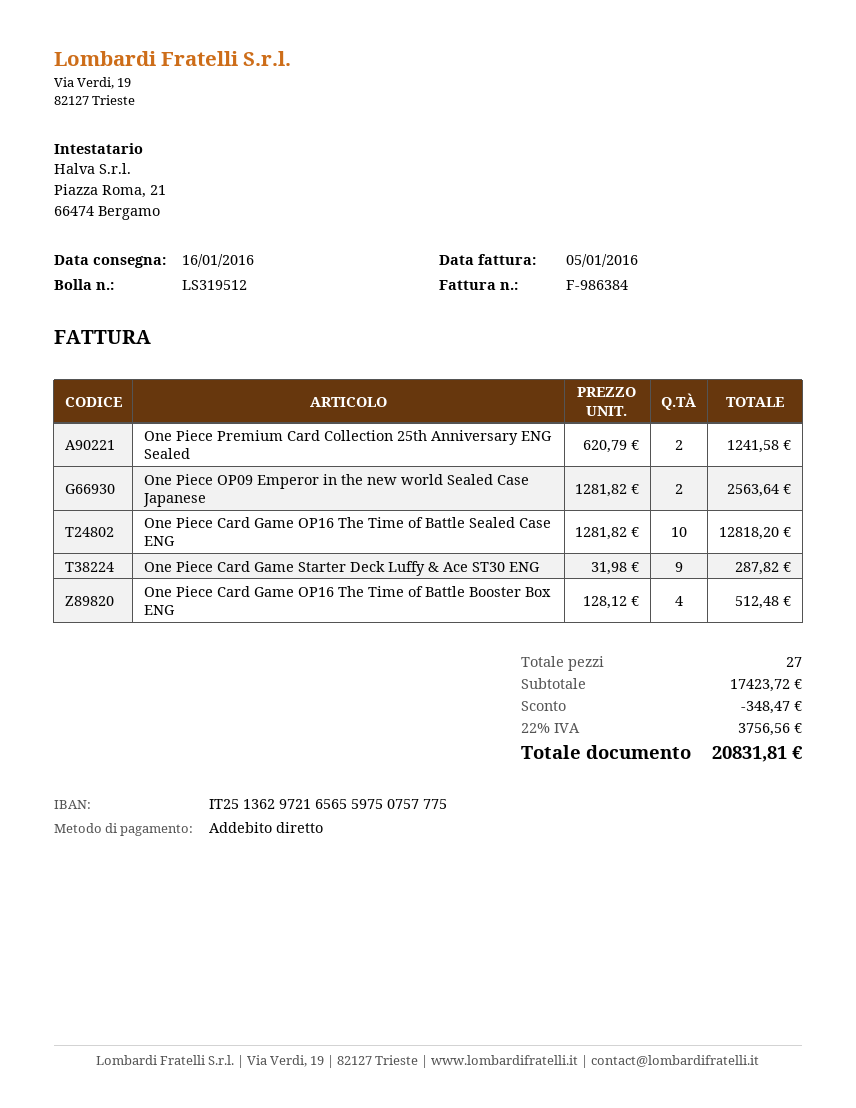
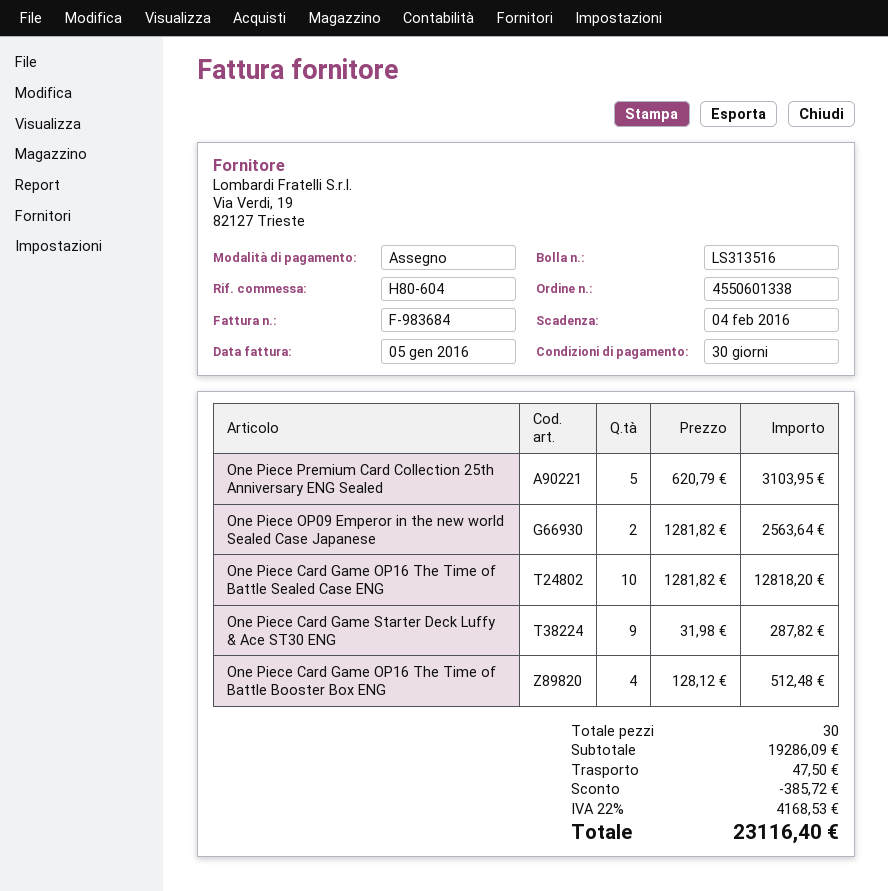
delivery note number: LS319512 -> LS313516
invoice number: F-986384 -> F-983684
payment method: direct debit -> cheque
One Piece Premium Card Collection 25th Anniversary ENG Sealed: 2 x 620.79 = 1241.58 -> 5 x 620.79 = 3103.95
total quantity: 27 -> 30
subtotal: 17423.72 -> 19286.09
discount: 348.47 -> 385.72
shipping: none -> 47.50
tax: 22% = 3756.56 -> 22% = 4168.53
total: 20831.81 -> 23116.40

### [WORK REQUEST]
Reproduce each line of the records in which "number" appears.

### [ANSWER AREA]
delivery note number: LS319512 -> LS313516
invoice number: F-986384 -> F-983684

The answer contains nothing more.